Most brands already have the raw materials — brand guidelines, audience data, creative assets, a MarTech stack. The work is codifying, connecting, and orchestrating what already exists. The first use case might be as focused as automating a single report type or localising content for a new market. The system grows from there.
Proprietary IP that compounds
What makes the brand harness particularly interesting from an investment perspective is that it is proprietary IP that compounds over time. Every campaign run through it generates data that refines the next one. Every brand guideline codified makes the system more precise. Unlike a SaaS subscription — where the licence fee recurs but the capability doesn't accrue — a well-maintained brand harness appreciates.
It delivers value along two dimensions:
- Bottom-line efficiency: automating repetitive production, reducing rework, and eliminating the coordination overhead of fragmented workflows
- Top-line effectiveness: providing a platform for AI-native formats and experiences — hyper-personalised content, real-time creative optimisation, agentic commerce — that improve conversion rates and expand addressable markets. For companies where content directly drives revenue, the harness scales the revenue engine itself.
Critically, the harness is built on deterministic data — JSON schemas, codified playbooks, structured brand rules — which makes it entirely LLM-agnostic. As foundation models evolve, the IP remains portable, acting as a buffer against model drift. Maintenance is about ensuring the Inform layer holds the right information; it is editing text, JSONs, and schemas, not code. In the agentic era, brand managers and marketers who learn the agent engineering skills to maintain these systems will bypass the traditional IT bottleneck entirely.
Looking ahead: from agencies to team agency
Over the past decade, the gravitational pull of marketing has been outward — towards agencies, platforms, and outsourced production. The brand harness shifts that centre of gravity back.
The future is not the end of agencies, but the rise of the "team agency": a smaller, sharper in-house group with the judgement of a brand team, the leverage of an agency network, and the operating power of an AI-native system.
When brand is codified, workflows made autonomous, and agents are instructed in your way of working, the strategic centre moves in-house. A team doesn't need a 30-person agency retainer to produce 200 assets a month. It needs a focused group of opinionated brand experts who know the system and own the taste decisions.
The ongoing management of the harness — updating the Brand Code as the brand evolves, tuning agent behaviour, interpreting evaluations, making daily judgement calls about what's "on-brand" — requires people who live and breathe the brand. No external partner can fully own that.

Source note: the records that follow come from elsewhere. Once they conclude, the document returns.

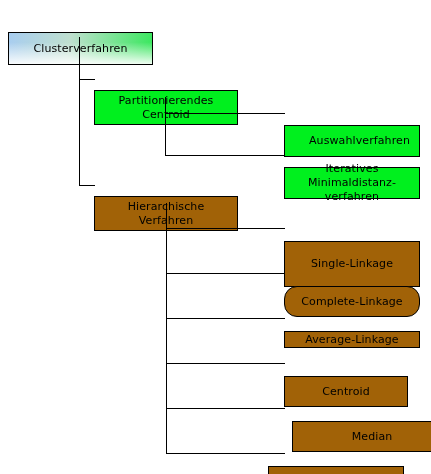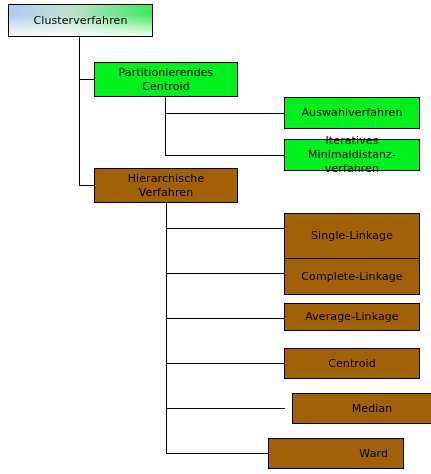--- a/index.html
+++ b/index.html
@@ -23,21 +23,22 @@
     box-sizing: border-box;
     border: 1px solid #000000;
     display: flex;
     align-items: center;
     justify-content: center;
     text-align: center;
     font-size: 11px;
     line-height: 14px;
     color: #000000;
     letter-spacing: 0.1px;
-    padding: 0 15px;
+    padding: 0 9px;
+    margin-top: 28px;
   }
   .node span {
     display: block;
     width: 100%;
   }
   .node-root {
     background: linear-gradient(100deg, #a8cdf0 0%, #bfe0cf 42%, #35e85a 100%);
     position: absolute;
   }
   .node-root-inner {
@@ -83,49 +84,49 @@
   </div>
 
   <div class="node node-blue" style="left:94px; top:168px; width:144px; height:35px;">
     <span>Hierarchische Verfahren</span>
   </div>
 
   <div class="edge edge-v" style="left:165px; top:97px; height:59px;"></div>
   <div class="edge edge-h" style="left:165px; top:113px; width:120px;"></div>
   <div class="edge edge-h" style="left:165px; top:155px; width:120px;"></div>
 
-  <div class="node node-green" style="left:284px; top:97px; width:136px; height:32px;">
+  <div class="node node-green" style="left:284px; top:97px; width:136px; height:32px;text-align:right;">
     <span>Auswahlverfahren</span>
   </div>
 
   <div class="node node-green" style="left:284px; top:139px; width:136px; height:32px;">
     <span>Iteratives Minimaldistanz-verfahren</span>
   </div>
 
   <div class="edge edge-v" style="left:166px; top:203px; height:250px;"></div>
   <div class="edge edge-h" style="left:166px; top:228px; width:119px;"></div>
   <div class="edge edge-h" style="left:166px; top:273px; width:119px;"></div>
   <div class="edge edge-h" style="left:166px; top:318px; width:119px;"></div>
   <div class="edge edge-h" style="left:166px; top:363px; width:119px;"></div>
   <div class="edge edge-h" style="left:166px; top:408px; width:119px;"></div>
   <div class="edge edge-h" style="left:166px; top:453px; width:119px;"></div>
 
   <div class="node node-blue" style="left:284px; top:213px; width:136px; height:46px;">
     <span>Single-Linkage</span>
   </div>
 
-  <div class="node node-blue" style="left:284px; top:258px; width:136px; height:37px;">
+  <div class="node node-blue" style="left:284px; top:258px; width:136px; height:31px;border-radius:13px;">
     <span>Complete-Linkage</span>
   </div>
 
-  <div class="node node-blue" style="left:284px; top:303px; width:136px; height:28px;">
+  <div class="node node-blue" style="left:284px; top:303px; width:136px; height:17px;">
     <span>Average-Linkage</span>
   </div>
 
-  <div class="node node-blue" style="left:284px; top:348px; width:136px; height:31px;text-align:center;">
+  <div class="node node-blue" style="left:284px; top:348px; width:124px; height:31px;text-align:center;">
     <span>Centroid</span>
   </div>
 
   <div class="node node-blue" style="left:292px; top:393px; width:160px; height:31px;">
     <span>Median</span>
   </div>
 
   <div class="node node-blue" style="left:268px; top:438px; width:136px; height:31px;text-align:right;">
     <span>Ward</span>
   </div>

As with previous platform shifts, the full potential of AI in brand building will take time to materialise. Native formats are yet to be invented, enterprise workflows need to be redesigned, and operating models need to be reoriented.
What seems clear is that the differentiation will not come from the tools themselves, which are general-purpose and increasingly commoditised. It will come from the systems built around them — the proprietary brand harness that encodes a company's unique knowledge, taste, and way of working into a compounding asset.
For enterprise brands navigating this transition, the practical starting point is often narrower than expected: codify what already exists, connect the tools already in use, and build the first governed workflow. The system compounds from there.